How Community Anchor Institutions Can Help Close the Digital Divide - GeoLinks

Community Anchor Institutions play a pivotal role in closing both the California and U.S. Digital Divide. So, what are both the government and key broadband stakeholders doing to ensure they get connected? Let’s explore.

While the United States has clearly and rapidly advanced technologically over the years, the fact remains that the country still remains in a digital divide. The digital divide, defined as the economic, educational, and social inequalities between those who have computers and online access and those who do not, has left a large portion of U.S. citizens, predominantly in rural America, at an extreme disadvantage.

One of the primary ways this gap can be resolved is to ensure adequate broadband Internet access is deployed to all communities – rural, urban, and suburban. From a business stand point, however, the majority of today’s major carriers find that building out networks to residents and businesses in rural areas with low population densities does not often provide a healthy Return on Investment (ROI). Therefore, if both homes and businesses can’t be immediately serviced, connected anchor institutions become a critical community resource.
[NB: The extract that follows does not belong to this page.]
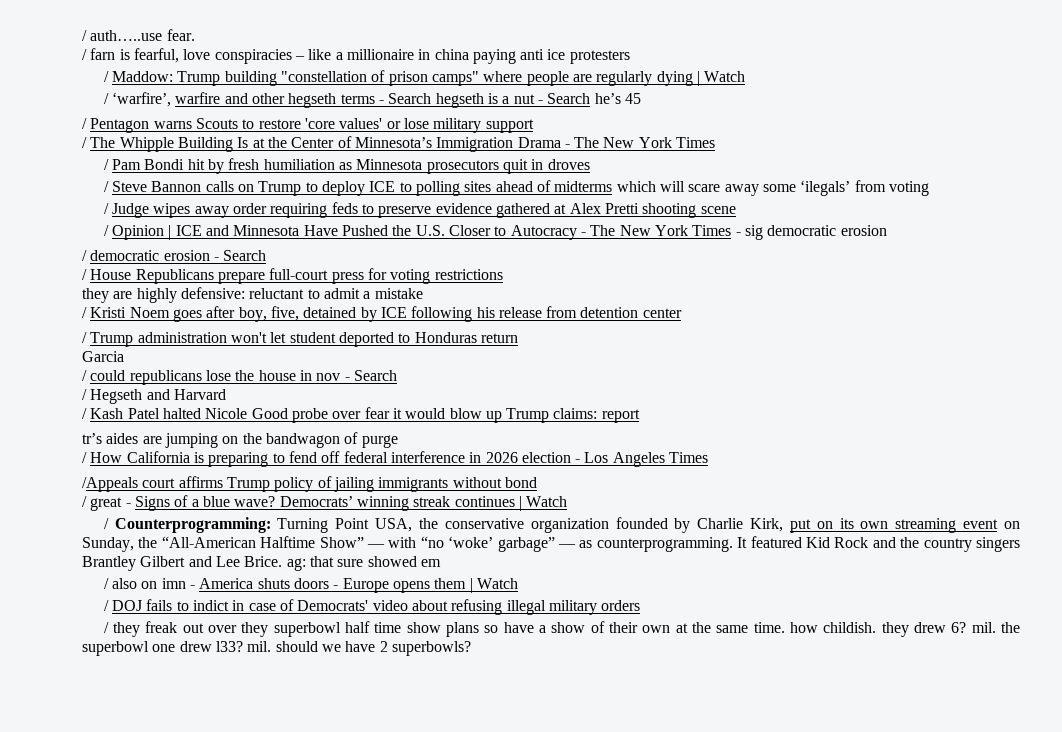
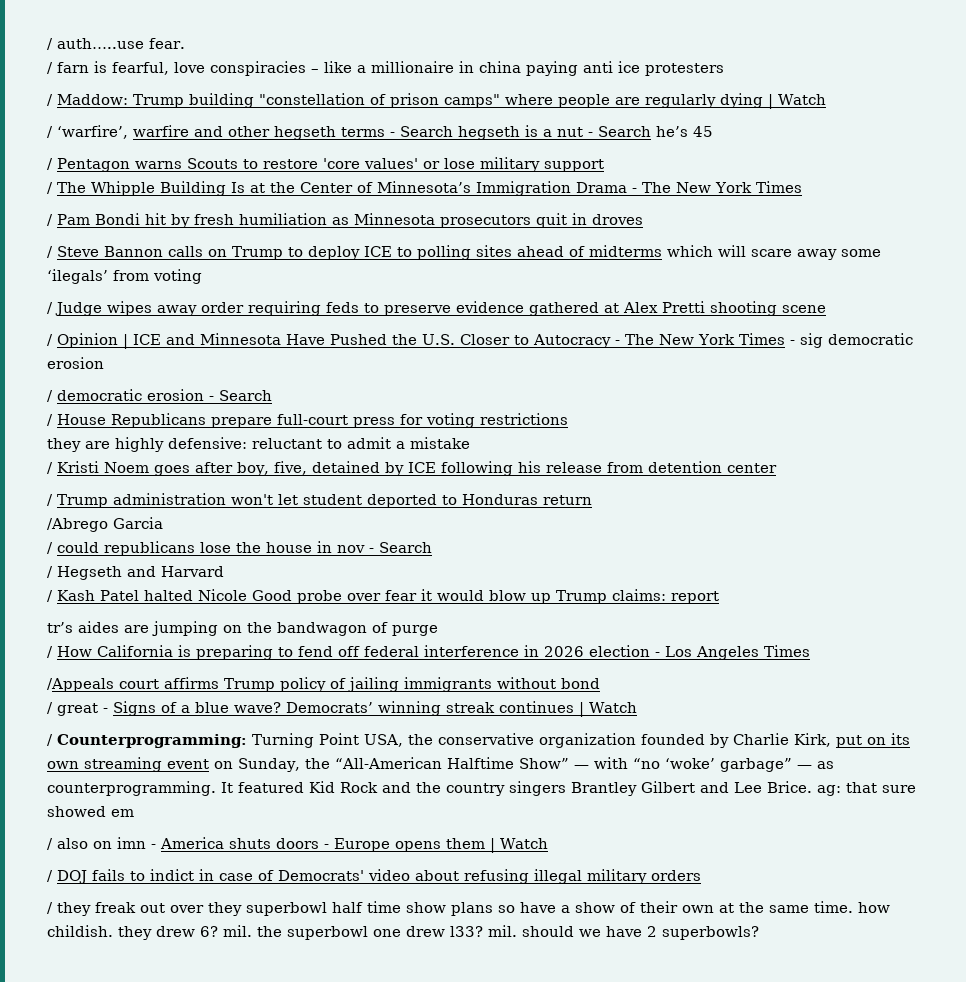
- Garcia
+ /Abrego Garcia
So, what is a community anchor institution?

According to the Federal Communications Commission (FCC), community anchor institutions are, “schools, libraries, medical and healthcare providers, public safety entities, community colleges, and other institutions of higher education, and other community support organizations and agencies that provide outreach, access, equipment, and support services to facilitate greater use of broadband service by vulnerable populations, including low-income, the unemployed, and the aged.”

Fortunately, over the past few decades a variety of federal and state programs have formed aiming to provide the funding needed to connect community anchor institutions across the country.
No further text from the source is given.